Son genel seçimde en doğru tahmini yapan SONAR Araştırma Şirketinin açıkladığı kapsamlı anket sonucu CHP’nin yüzde 6’ları bulan üstünlüğüyle AK Parti ile arayı iyice açtığını gösteriyor.
Son genel seçimde en doğru tahmini yapan SONAR Araştırma Şirketinin açıkladığı kapsamlı anket sonucu CHP’nin yüzde 6’ları bulan üstünlüğüyle AK Parti ile arayı iyice açtığını gösteriyor.
Mart ayında 26 ilde 2 bin 423 kişiye yöneltilen "Bugün bir seçim olsa hangi partiye oy verirsiniz?" sorusuna katılımcıların yüzde 26,8'i CHP, yüzde 22,3'ü ise AK Parti yanıtını veriyor.
Kararsızların dağıtıldaktan sonra CHP yüzde 36,6 ile birinci, AK Parti ise yüzde 30,4 ile ikinci sırada yer alıyor.
Şu da önemli.
Ankete katılanların yüzde 56,6'sı erken seçimin yapılması gerektiğini ifade ediyor.
Gelelim bunun ne anlama geldiğine, nedenlerine…
SONAR Araştırma Şirketi Yönetim Kurulu Başkanı Hakan Bayrakçı, katıldığı bir Youtube yayınında, AK Parti’ye sadece muhafzakarlar değil, yüzde 45-50 bandında oy aldığı dönemde yüzde 16-19 oranında önceden ANAP, DYP ve MHP gibi partilere yönelmiş seçmenlerden de oy alabildiğini söyledi.
Buna MHP’den örnek veren Bayrakçı, şöyle devam etti:
“1990 sonlarında yüzde 18’i gören MHP, 2002’de baraj altı kaldı. Nereye gitti yüzde 10? Tabii ki AK Parti’ye. AK Parti’nin yüzde 45-50’leri bulduğu dönemde en az yüzde 15’i sağ görüşlü milliyetçi kanattandı.

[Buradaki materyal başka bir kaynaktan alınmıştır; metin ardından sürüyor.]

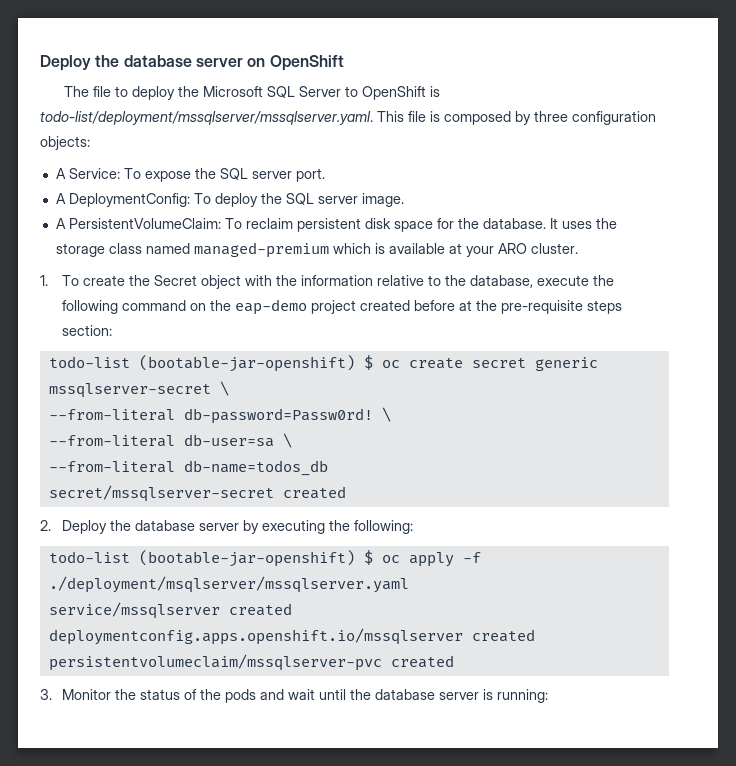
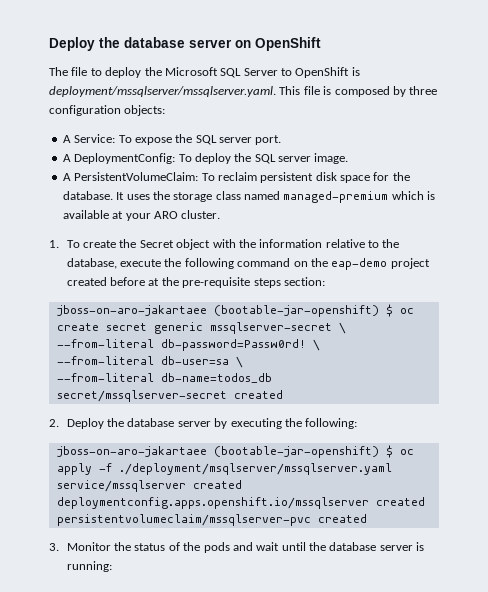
[40,111,373,125] todo-list/deployment/mssqlserver/mssqlserver.yaml. -> [49,86,276,97] deployment/mssqlserver/mssqlserver.yaml.
[48,356,130,368] todo-list -> [56,305,207,316] jboss-on-aro-jakartaee
[48,551,130,563] todo-list -> [56,446,207,457] jboss-on-aro-jakartaee

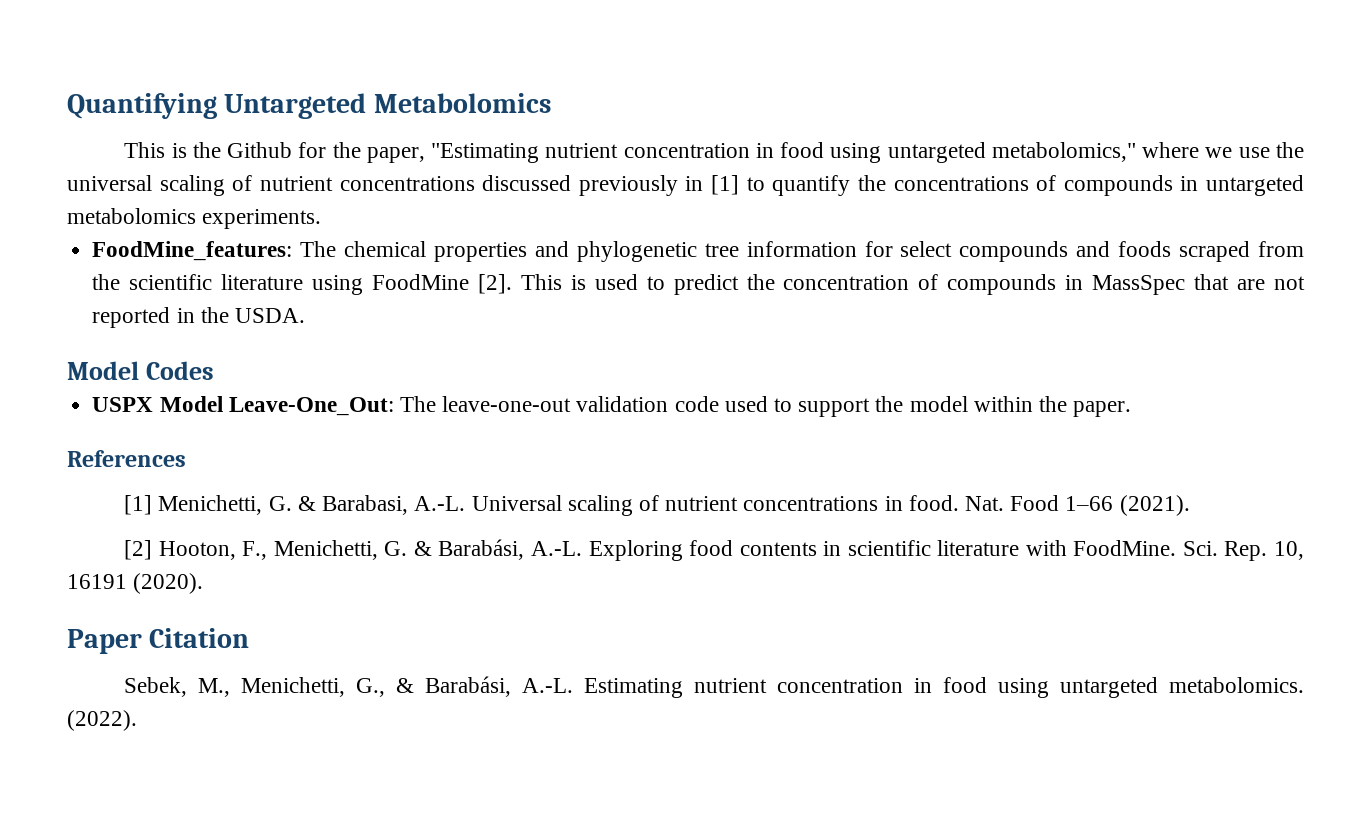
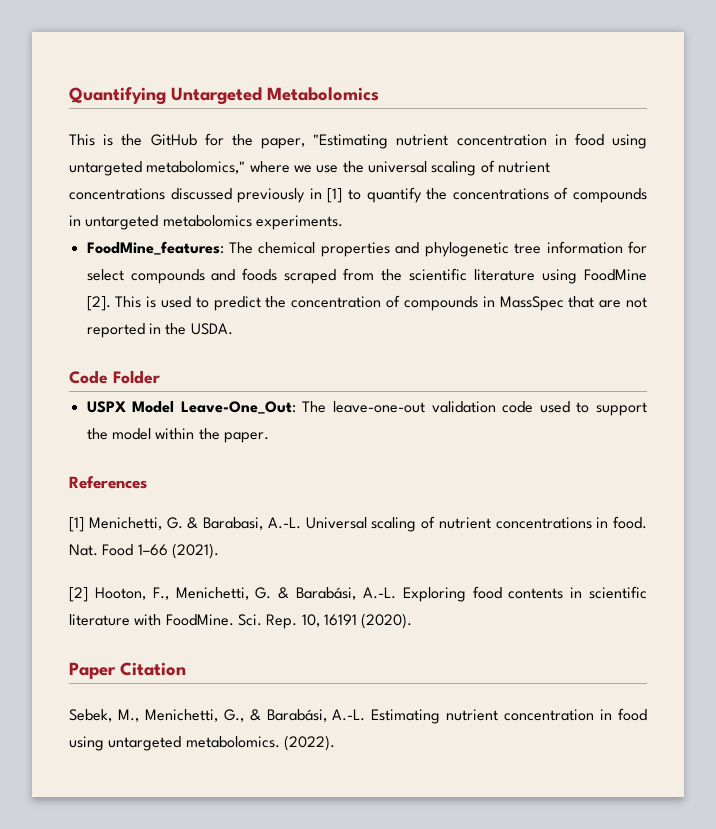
[227,142,293,158] Github -> [150,134,197,146] GitHub
[67,361,214,380] Model Codes -> [69,370,160,384] Code Folder

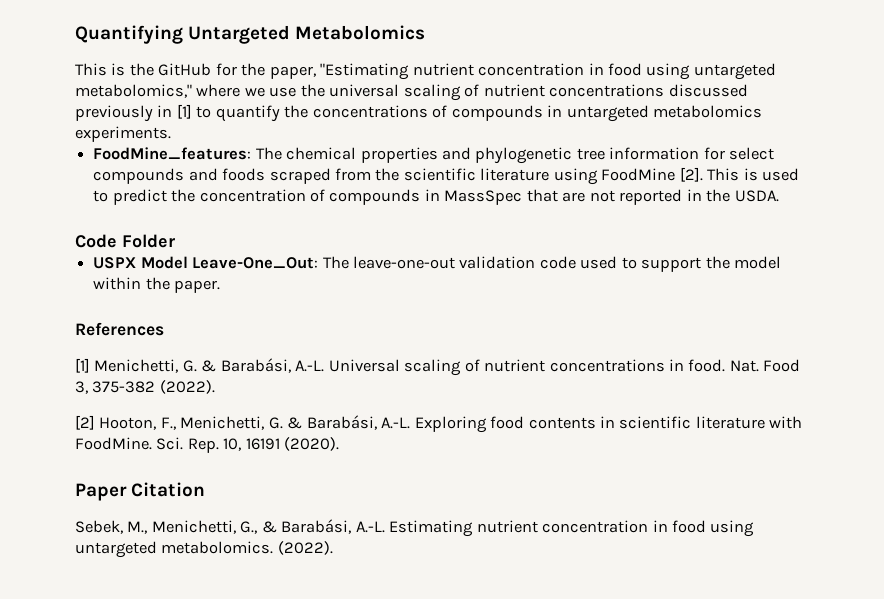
[203,517,263,530] Barabasi, -> [220,358,291,373] Barabási,
[137,543,219,559] 1–66 (2021). -> [75,380,215,394] 3, 375-382 (2022).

İlk açılım sürecinde AK Parti’nin 2015 Haziran’daki oyu yüzde 40’a düştü. Hükümeti kuracak çoğunluğa erişemedi. Milliyetçi seçmen vermedi, MHP aldı bu oyları. Bunu gören AK Parti açılım sürecini sona erdirip, güvenlik politikalarını artırdığında 3 ay sonra yüzde 49,5 oy aldı.
Aynı süreci SHP yaşadı. 1989 yerel seçimlerinde oy patlaması yapıp başta İstanbul, Ankara ve İzmir olmak üzere 39 ilin belediye başkanlıklarını kazandı. 2 yıl sonra DEM’in versiyonu HEP ile iş birliği yapınca SHP hüsrana uğradı birkaç yıl içinde tarihe karıştı. Bunlar açık göstergeler.

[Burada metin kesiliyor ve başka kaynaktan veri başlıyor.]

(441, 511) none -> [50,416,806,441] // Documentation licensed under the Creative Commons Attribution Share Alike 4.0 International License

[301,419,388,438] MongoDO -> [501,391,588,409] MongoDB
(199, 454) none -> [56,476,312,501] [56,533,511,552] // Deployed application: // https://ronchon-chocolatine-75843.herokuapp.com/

AK Parti’nin yüzde 30’a düşen oyuna baktığımızda... Yüzde 15-18 puanı bulan oy vermeyenler merkez sağa oy veren kitle. Bu kitle hem ekonomiden hem de bu olan bitenden oldukça rahatsız. Hele kutuplaşma yani tekrar biz dindarız sizler değilsiniz kutuplaşmasına girildiğinde seçmen oyunu geri alıyor. Son 7-8 aydır bunu görüyoruz.
Barış görüşmeleri, Terörsüz Türkiye çalışmalarının etkisi var.
Bunu herkes ister ama olayın seyrinde özellikle Abdullah Öcalan’ın çok fazla ön plana çıkarılması, Sayın Öcalan ifadeleri rahatsız ediyor. Bu çalışmalar ülkeye faydalı olmasına rağmen iktidara kazancı kadar kaybı oldu.
DEM Parti’den bütün seçmeni ktidara yönelmez. 5 puanı yönelse ondan daha fazla milliyetçi seçmenden kaybeder.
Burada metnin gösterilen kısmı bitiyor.